Thank you so much for the quick reply. Yes I did some research and here is one of the pages i found Canine Stress Syndrome. The vets did xrays and blood tests, all came back normal. The vets we've visited only based there diagnosis on the similar symptoms Frappee is experiencing now. How i wish i am in the U.S. right now so that we have access to better treatment.

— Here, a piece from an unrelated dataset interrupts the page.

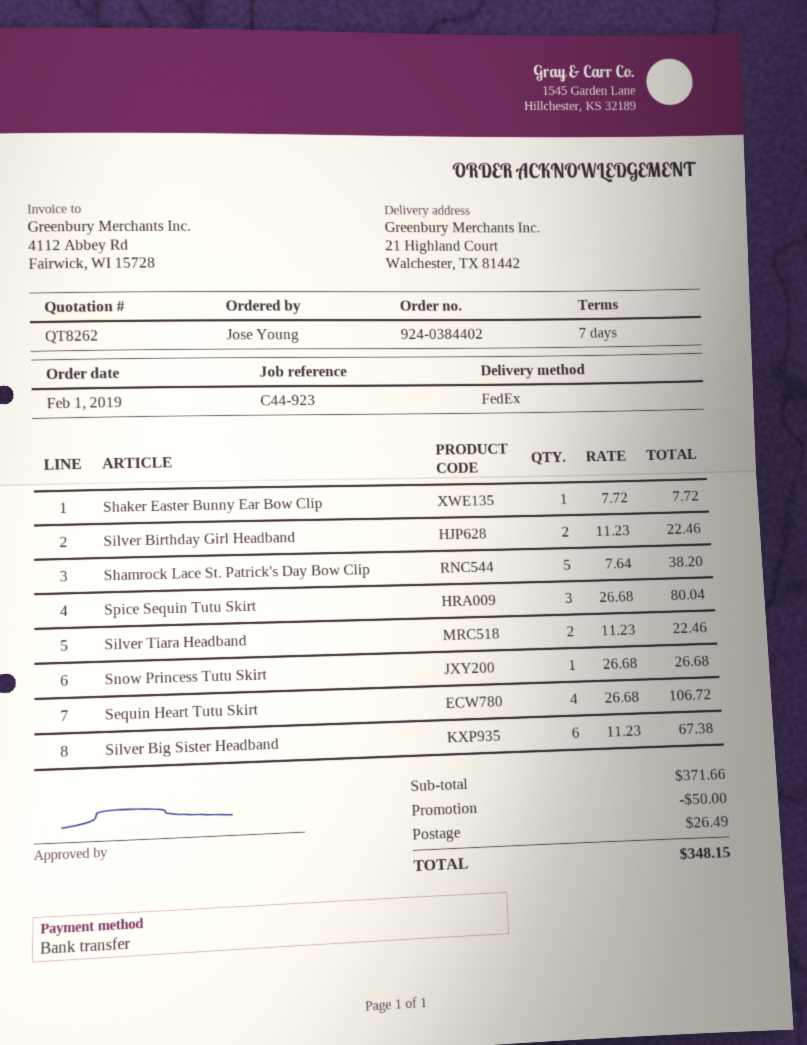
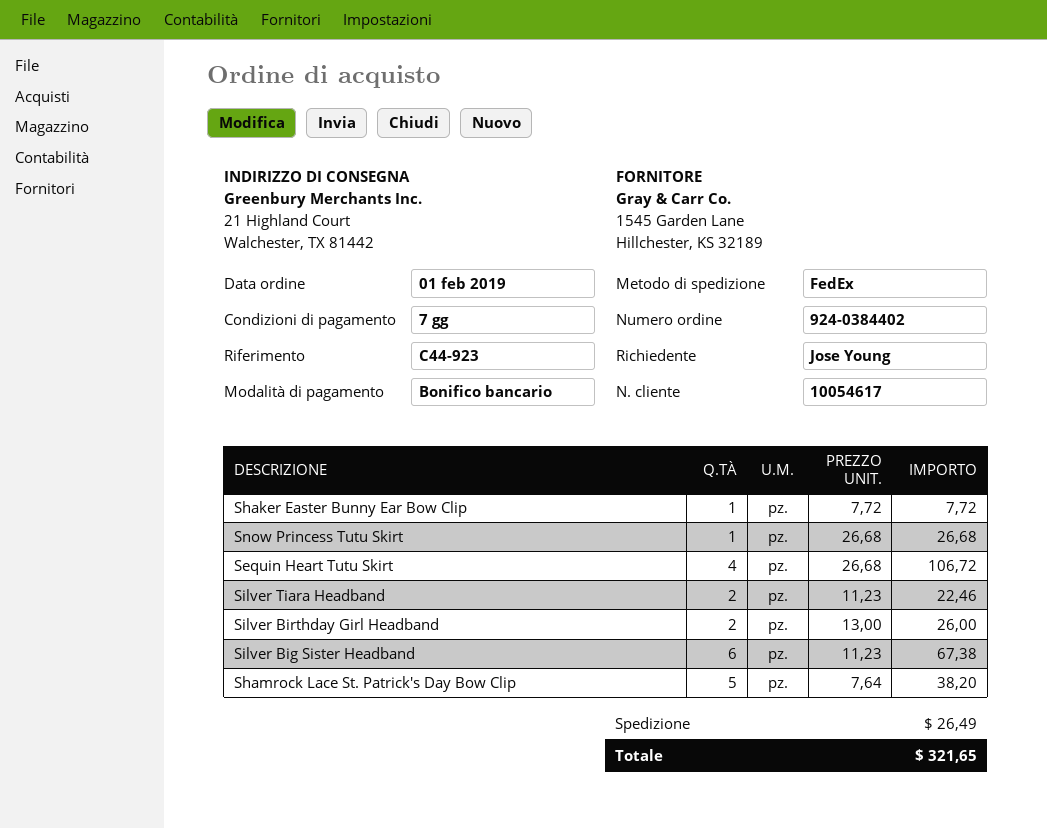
Silver Birthday Girl Headband: 2 x 11.23 = 22.46 -> 2 x 13.00 = 26.00
Spice Sequin Tutu Skirt: 3 x 26.68 = 80.04 -> none
discount: 50.00 -> none
total: 348.15 -> 321.65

As of the moment we are so worried because he still isn't eating, just drinks water from time to time and that is if i help him to get up...


----------



## Speed-EDGE (Jan 7, 2013)

Jessie'sGirl said:


> Oh my, 8 seems so young to be going through this. What about a holistic vet? Traditional medicine isn't offering a solution.


Thank you for your reply.

I know, 8 years is so young, but sadly as far as i know there are no holistic vets practicing here. Specially in the area we reside in (Baguio). I will still search though...


----------



## Speed-EDGE (Jan 7, 2013)

Megora said:


> I didn't google the syndrome yet, but it sounds (to me) like he's having seizures.... if he's convulsing, drooling, having accidents....
> 
> Is he on anti-convulsant medication?


Thanks for the reply, both of the vets didn't prescribe any anti-convulsant. He is currently on Immunosin (IMMUNOSTIMULANT) and Lc-vit (MULTIVITAMINS + LYSINE A, D3, B-complex, C+). The 2nd one worries me a bit because it has 75mg of Ascorbic Acid and since he hasn't eaten, i am worried it might upset his stomach more...


----------



## Speed-EDGE (Jan 7, 2013)

Its almost a week now and Frappee is still not eating... 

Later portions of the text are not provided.